Outro aspecto que merece destaque no script é não ter a menor cerimônia em mostrar traços negativos da personalidade de Jobs, como a falta de empatia e o total desprezo por aqueles que ele considera inferior. Também chama a atenção como ele aparenta viver em um mundo próprio, onde não tem noção das dimensões dos problemas a seu redor ou mesmo dos prazos incoerentes para entregar seus projetos megalomaníacos. Um bom exemplo disso é o impressionante embate que tem com John Sculley (Jeff Daniels) sobre a sua saída da Apple, em que cada palavra torna o ambiente tão tenso a ponto de, ao final da discussão, deixar o espectador grudado na cadeira como se estivesse presente naquela mesma sala.

Jeff Daniels tem sua segunda grande atuação no ano.
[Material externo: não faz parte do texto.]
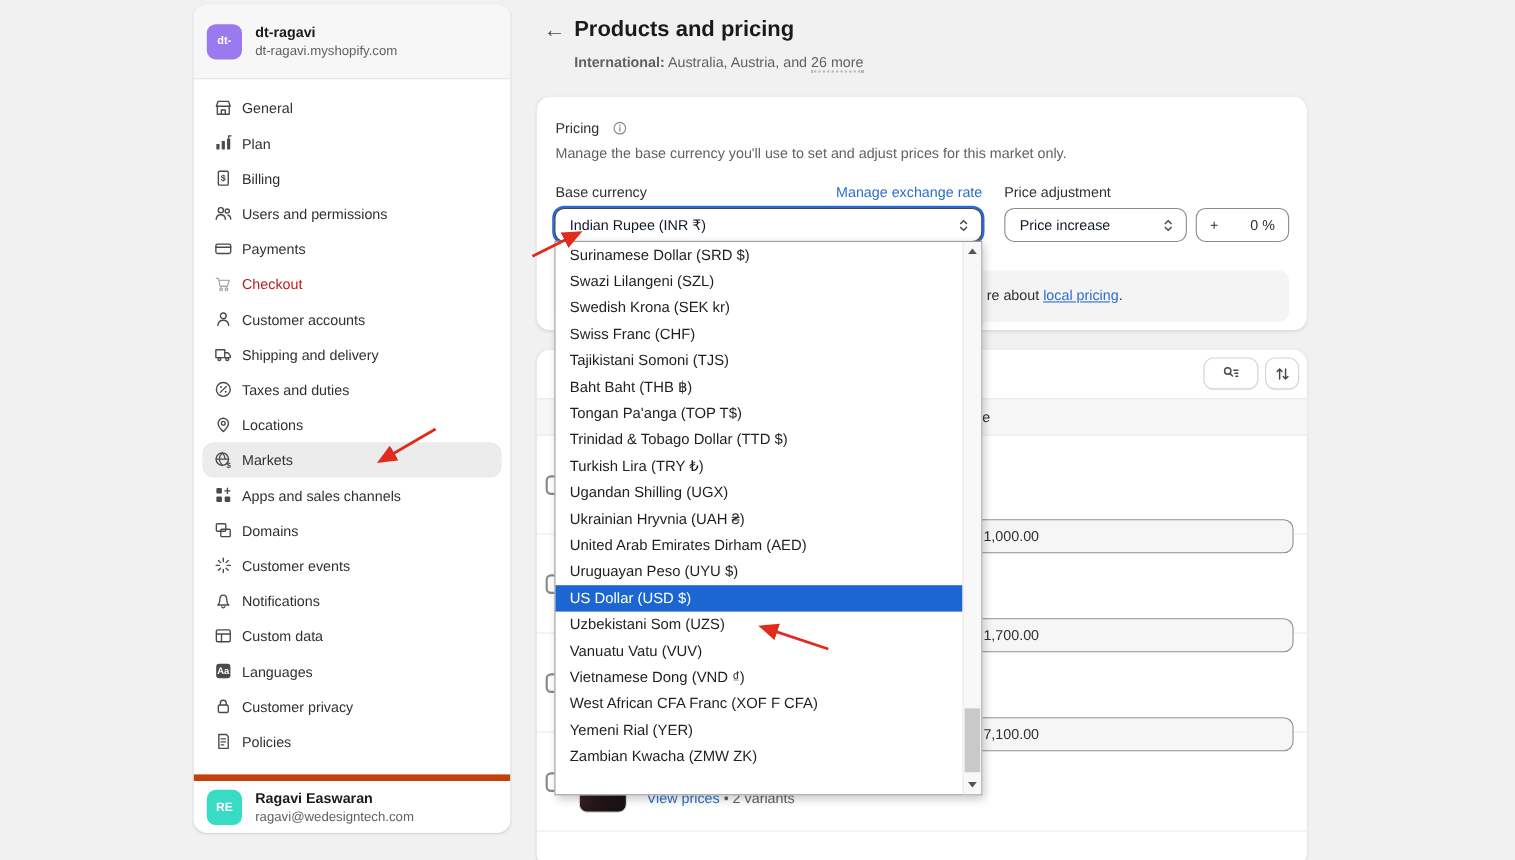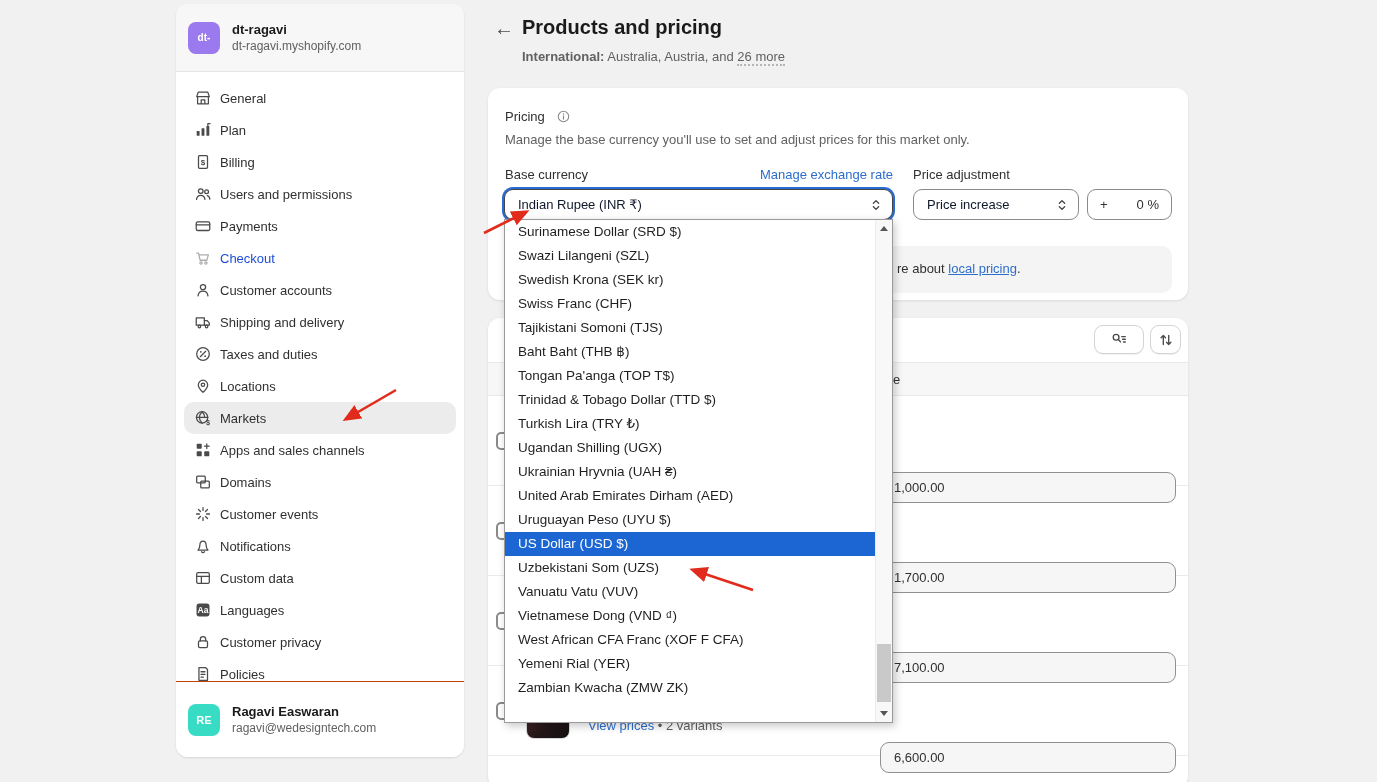--- a/index.html
+++ b/index.html
@@ -19,7 +19,7 @@
   .nav-item { height:32px; display:flex; align-items:center; gap:8px; padding-left:10px; border-radius:10px;
               font-size:13px; font-weight:500; color:#303030; cursor:pointer; }
   .nav-item.sel { background:#ececec; }
-  .nav-item.dis { color:#1d4ed8; }
+  .nav-item.dis { color:#b91c1c; }
   .nav-item.dis svg { opacity:.45; }
   .ni { width:18px; height:18px; flex:0 0 auto; }
   .ni path, .ni rect, .ni circle { fill:none; stroke:#4a4a4a; stroke-width:1.4; stroke-linecap:round; stroke-linejoin:round; }

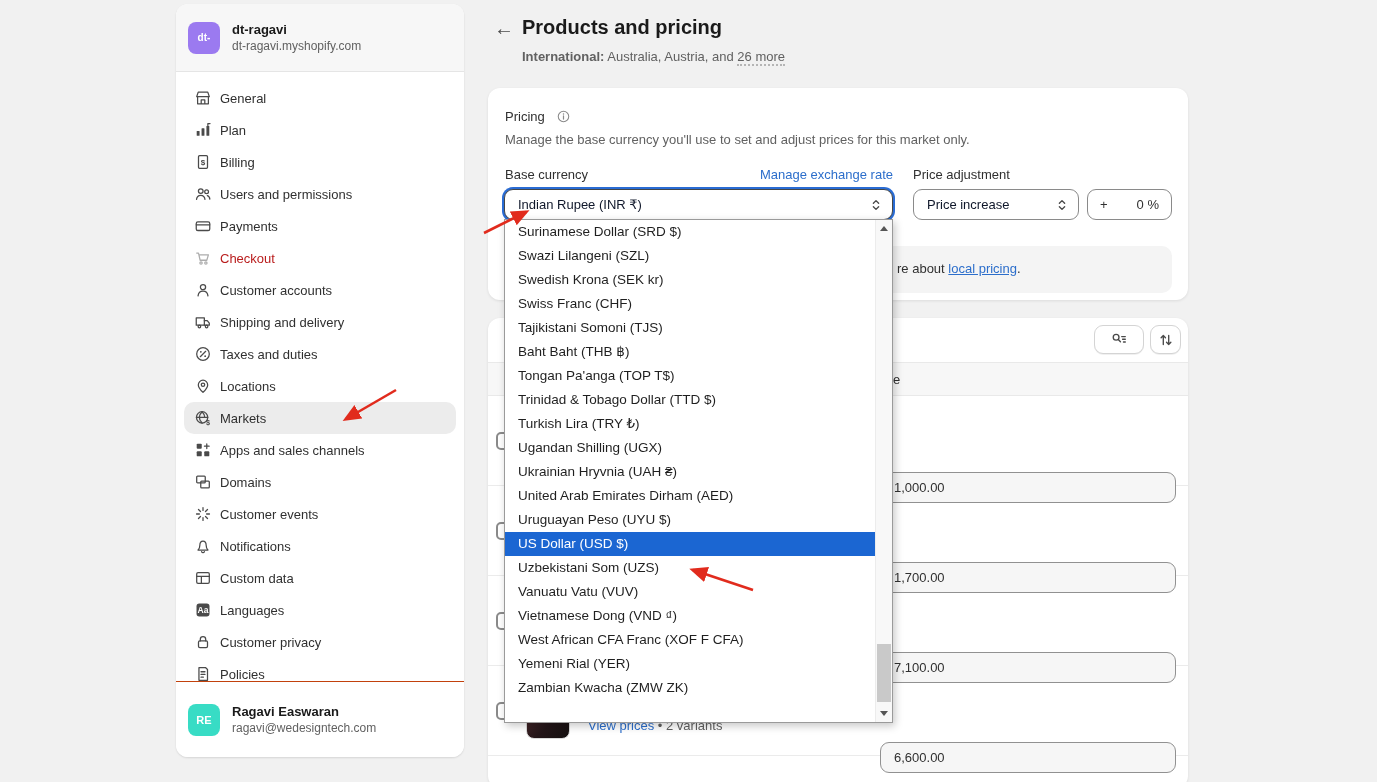--- a/index.html
+++ b/index.html
@@ -25,7 +25,7 @@
   .ni path, .ni rect, .ni circle { fill:none; stroke:#4a4a4a; stroke-width:1.4; stroke-linecap:round; stroke-linejoin:round; }
   .ni .fil { fill:#4a4a4a; stroke:none; }
   .ni text { stroke:none; }
-  .user-foot { position:absolute; left:0; right:0; bottom:0; height:76px; border-top:1px solid #c2410c;
+  .user-foot { position:absolute; left:0; right:0; bottom:0; height:53px; border-top:6px solid #c2410c;
                display:flex; align-items:center; gap:12px; padding:0 12px; background:#fff; }
   .user-name { font-size:13px; font-weight:700; color:#1a1a1a; }
   .user-email { font-size:12px; color:#616161; margin-top:2px; }

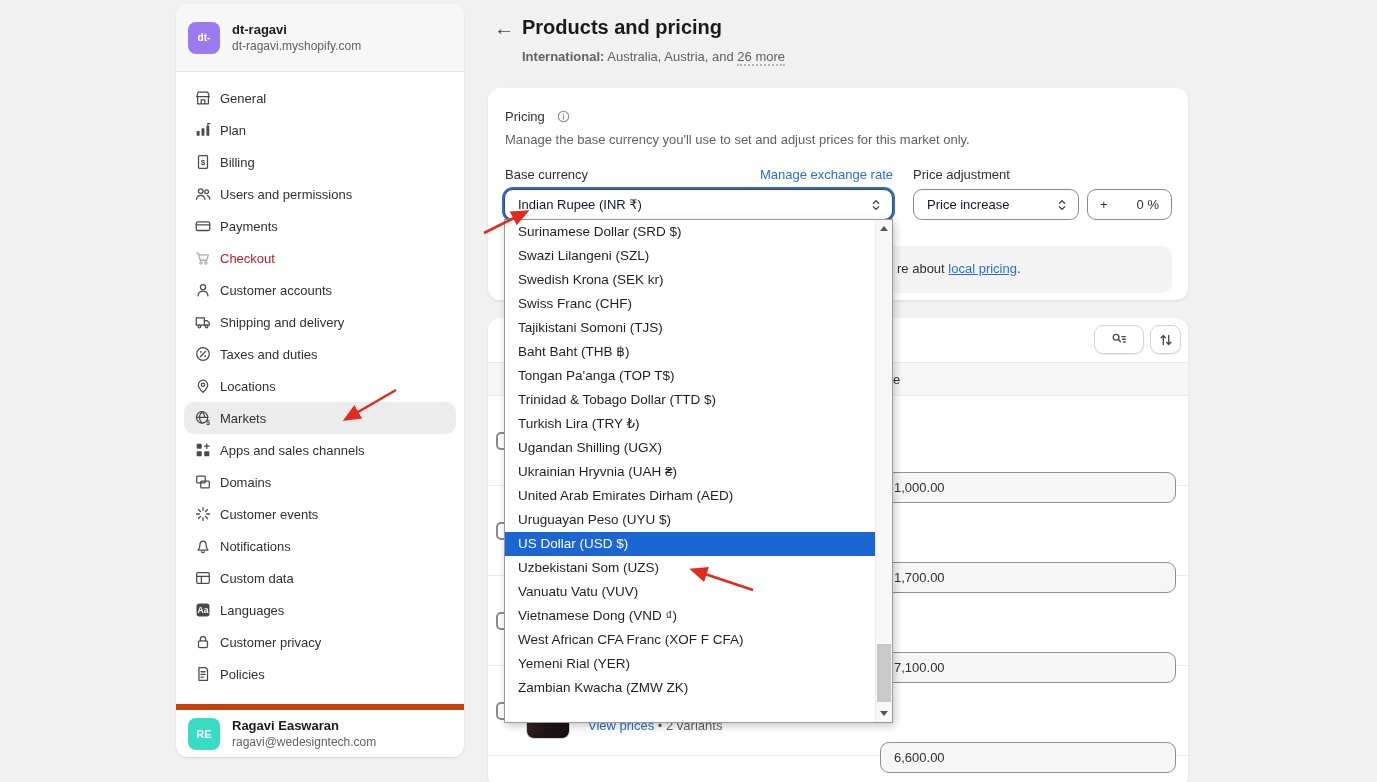--- a/index.html
+++ b/index.html
@@ -334,7 +334,6 @@
       <div class="cbx"></div>
       <div class="thumb"></div>
       <div class="variant-line"><span class="link">View prices</span> <span>• 2 variants</span></div>
-      <input class="price-in" readonly="" value="6,600.00" style="">
     </div>
   </div>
É impressionante a força que ele confere em seu papel, surgindo ao mesmo tempo como algoz, mentor e figura paterna do protagonista. Kate Winslet transforma Joanna Hoffman no mais próximo de uma amiga que seu chefe pode ter. Afinal, ela é a única capaz de mudar a ideia de Jobs ou capaz de desafiá-lo em suas atitudes. Já Seth Rogen tem sua atuação comprometida não pelo seu talento, mas pela sua persona, que dificulta a apreensão de Wozniak como algo mais que um alívio cômico. No entanto, depois de superada essa barreira, ele se torna um catalisador do público para a compreensão da profundidade que é seu velho amigo e antigo sócio. Ele se torna responsável por alguns dos melhores diálogos do longa, como o momento em que contesta a intenção de Jobs em transformar um computador em uma obra de arte, ou quando ouve a resposta sobre qual a função de cada um na empresa.

Como não poderia deixar de ser, Michael Fassbender é o grande astro da obra. Ele transmite com uma perfeição assustadora todos os trejeitos físicos de seu personagem, desde o visual esquálido até o modo de falar entre os dentes, a expressão corporal, e o modo de andar, ligeiramente manco. E tudo isso colabora em refletir a personalidade quase doentia que lhe era tão peculiar. Porém, o ator também consegue conferir pequenos relances de doçura, como no momento em que percebe o trabalho que Lisa fez ao utilizar pela primeira vez o computador que ele desenvolveu.

Já Danny Boyle se mostra um maestro quase perfeito para conduzir esse trabalho. O diretor faz uso de recursos recorrentes em sua filmografia, como vários flashback e uma fotografia repleta de cores quentes e uma edição bastante dinâmica o que faz com que o filme jamais caia de ritmo, além de manter a plateia vidrada durante toda a projeção.

Infelizmente, o terceiro ato é marcado por uma redenção desnecessária, que beira a pieguice e vai contra toda o desenvolvimento do personagem que vimos no desenrolar da história, apesar de ser, sem dúvida, uma maneira tocante e contundente de mostrar Jobs como um dos maiores gênios das últimas décadas.